Phase 2: Implementation
Step 1 — Define Sample Dataclass
@dataclass
class MyModelSample(T2ISample):
_shared_fields: ClassVar[frozenset[str]] = frozenset({})
Step 2 — Create Adapter Class
class MyModelAdapter(BaseAdapter):
@property
def preprocessing_modules(self) -> List[str]:
return ["text_encoder", "vae"]
@property
def inference_modules(self) -> List[str]:
return ["vae"]
@property
def target_module_map(self) -> Dict[str, str]:
return {"transformer": "transformer"}
Step 3 — Implement Required Methods
| Method | Purpose | Stage | Abstract? |
|---|
load_pipeline() | Load diffusers pipeline | Init | Yes |
decode_latents() | Latents → pixels | 3 | Yes |
inference() | Full multi-step denoising | 3 | Yes |
forward() | Single-step denoising loss | 6 | Yes |
encode_prompt() | Text → embeddings | 1 | No (no-op default; override if your model consumes text) |
encode_image() | Image → latents | 1 | No (no-op default; override if your model consumes images) |
encode_video() | Video frames → latents | 1 | No (no-op default; override if your model consumes videos) |
encode_audio() | Audio → embeddings/features | 1 | No (no-op default; override if your model consumes audio) |
preprocess_func() | Raw inputs → cached tensors (dispatches to the 4 encoders) | 1 | No (concrete, override only for cross-modal preprocessing) |
Step 4 — Register
Add to _MODEL_ADAPTER_REGISTRY in src/flow_factory/models/registry.py:
'my-model': 'flow_factory.models.<family>.<model>.MyModelAdapter',
Phase 3: Configuration
Create example YAML config in examples/grpo/lora/<model>/default.yaml:
model:
model_type: "my-model"
model_path: "org/model-name"
finetune_type: "lora"
target_components: ["transformer"]
Phase 4: Verification
Also read: topics/parity_testing.md for the 4-layer verification protocol.
Common Pitfalls
- Forgetting to set
preprocessing_modules — causes text encoder to stay on GPU, OOM during training
- Wrong
target_module_map — LoRA applied to wrong components, no training effect
- Mismatched
_shared_fields — data corruption during batch collation
- Not handling
enable_preprocess=False — encoding components not loaded at inference time
- Inconsistent custom field types across samples — if a custom sample field is
Tensor on some samples and List[Tensor] on others, gather_samples will fall back to slow pickle-based gather_object. Always canonicalize to a single type in __post_init__; prefer List[Tensor] for variable-length data.
- Wrong
images/condition_images/audios convention — preprocess_func(), encode_image(), encode_video(), encode_audio(), and inference() all operate at batch level: images is List[List[Image.Image]] (MultiImageBatch), condition_images is List[List[Tensor(C,H,W)]], and audios is List[List[Tensor]] (MultiAudioBatch), where the outer list indexes samples in the batch and the inner list holds each sample's items. Empty samples contribute [] (never None); single-item samples contribute [item] (never a bare element).

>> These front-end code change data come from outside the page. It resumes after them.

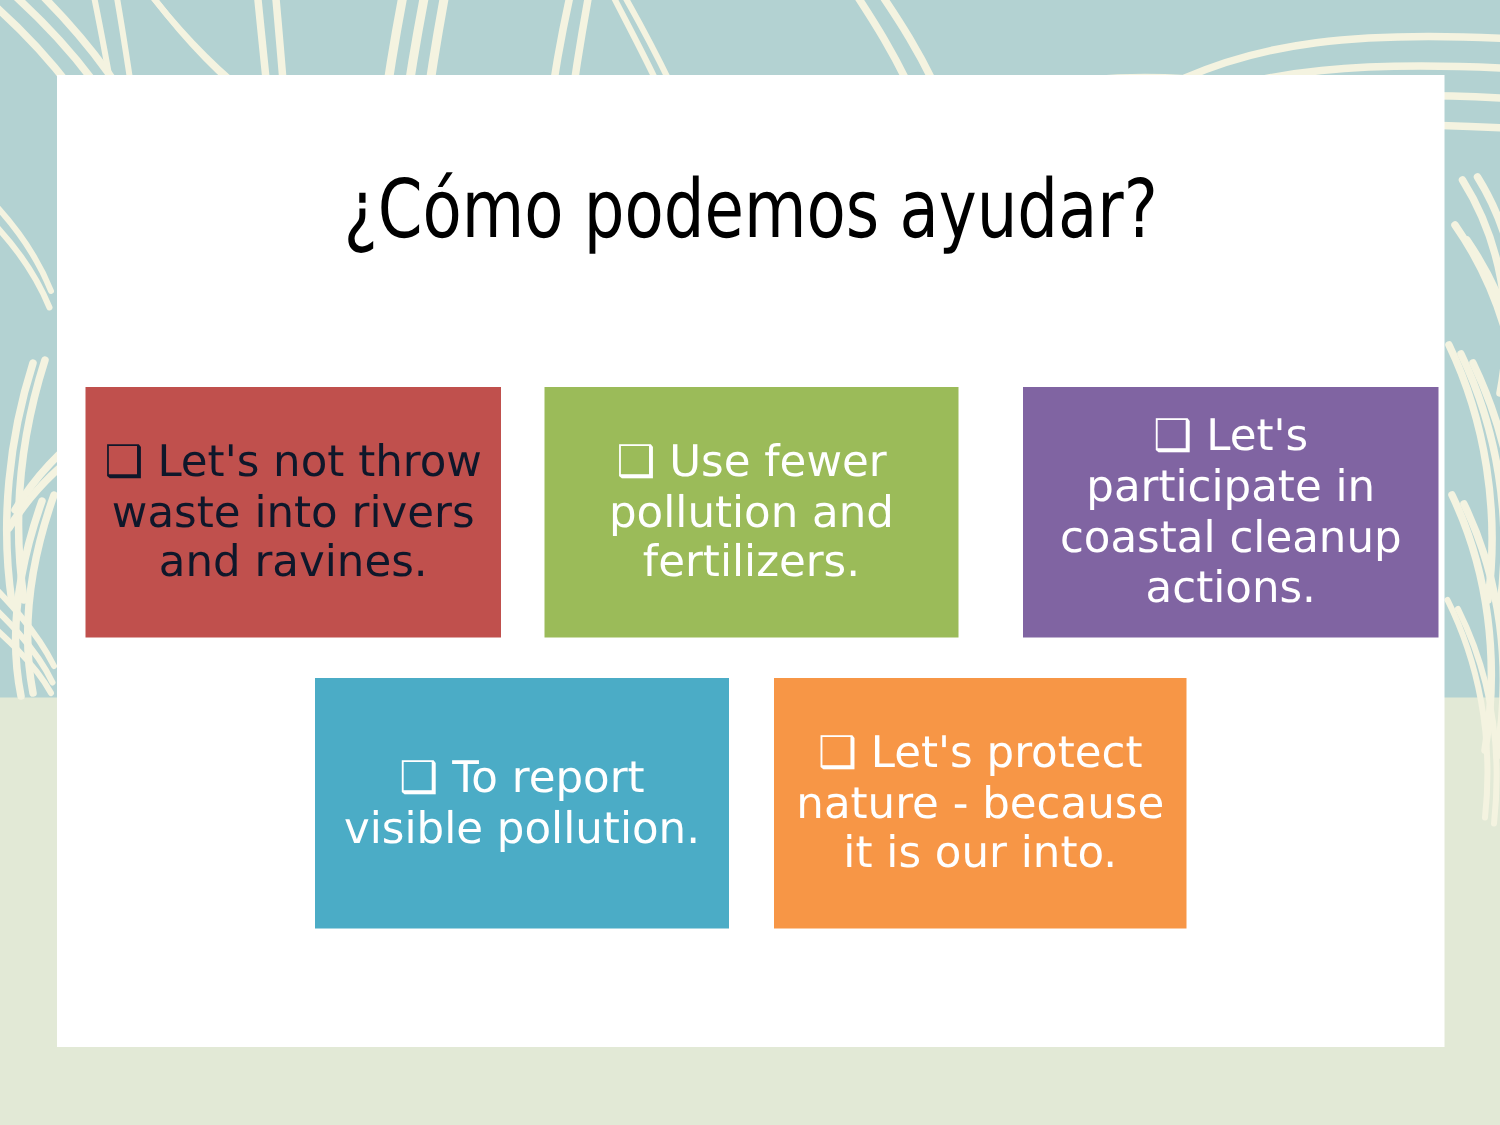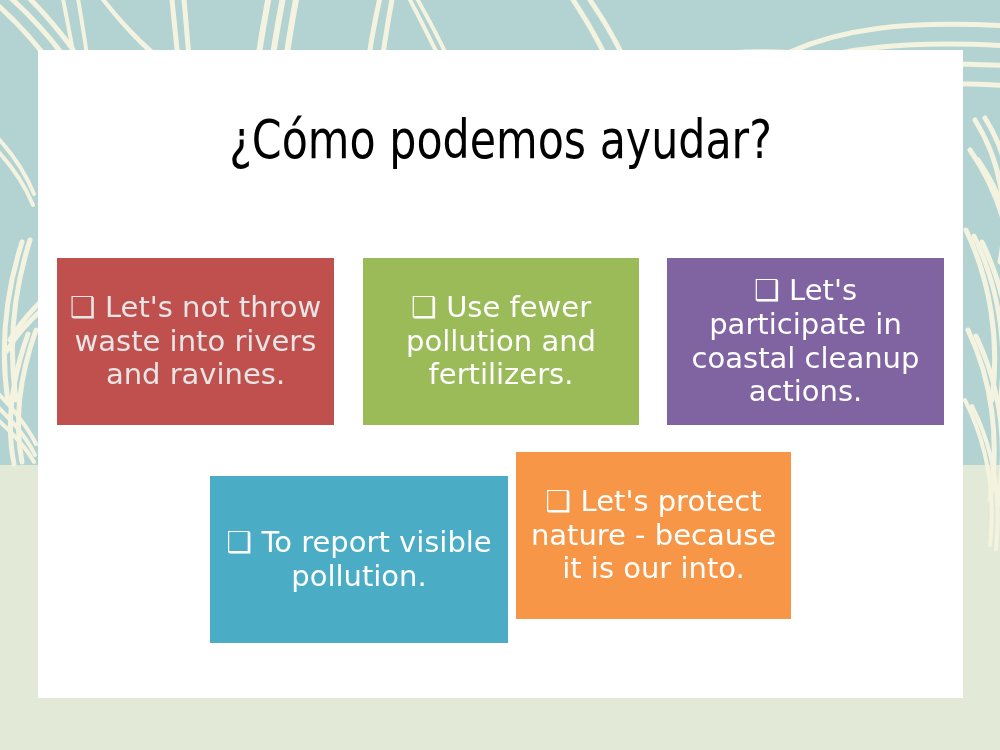--- a/index.html
+++ b/index.html
@@ -81,23 +81,23 @@
   }
 
   .tile-text {
     display: block;
     width: 100%;
   }
 
   
   #tile-0 { left: 19px;  top: 208px; width: 277px; height: 167px; }
   #tile-1 { left: 325px; top: 208px; width: 276px; height: 167px; }
-  #tile-2 { left: 629px; top: 208px; width: 277px; height: 167px; }
-  
-  #tile-3 { left: 172px; top: 426px; width: 298px; height: 167px; }
+  #tile-2 { left: 644px; top: 208px; width: 277px; height: 167px; }
+  
+  #tile-3 { left: 172px; top: 402px; width: 276px; height: 167px; }
   #tile-4 { left: 478px; top: 402px; width: 275px; height: 167px; }
 </style>
 </head>
 <body>
 
 <div id="slide" style="background: rgb(179, 210, 210);">
 
   <div id="bg-lower" style="background: rgb(226, 233, 214);"></div>
 
   <svg id="bg-art" viewBox="0 0 1000 750" preserveAspectRatio="none" aria-hidden="true">
@@ -196,21 +196,21 @@
         <path d="M -20 120 C 2 140 22 164 34 194"></path>
         <path d="M -22 132 C 1 152 21 176 33 205"></path>
       </g>
     </g>
   </svg>
 
   <div id="card" style="background: rgb(255, 255, 255);">
 
     <div id="slide-title">¿Cómo podemos ayudar?</div>
 
-    <div class="tile" id="tile-0" style="background: rgb(192, 80, 77); color: #e5e5e5;">
+    <div class="tile" id="tile-0" style="background: rgb(192, 80, 77); color: #0f172a;">
       <span class="tile-text">❑ Let's not throw waste into rivers and ravines.</span>
     </div>
 
     <div class="tile" id="tile-1" style="background: rgb(155, 187, 89); color: rgb(255, 255, 255);">
       <span class="tile-text">❑ Use fewer pollution and fertilizers.</span>
     </div>
 
     <div class="tile" id="tile-2" style="background: rgb(128, 100, 162); color: rgb(255, 255, 255);">
       <span class="tile-text">❑ Let's participate in coastal cleanup actions.</span>
     </div>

Never pass a flat List[Image] / List[Tensor] or unwrap single-element lists — that breaks Arrow's homogeneous-column requirement and forces every downstream consumer to handle three input shapes. For single-condition models, _standardize_image_input / _standardize_video_input must detect the nested format with is_multi_image_batch / is_multi_video_batch, extract the first element per sample ([batch[0] for batch in images]), and warn if extra conditions are discarded (e.g. Wan2_I2V._standardize_image_input, LTX2_I2AV._standardize_image_input). See topics/adapter_conventions.md Gotcha #5 and #6.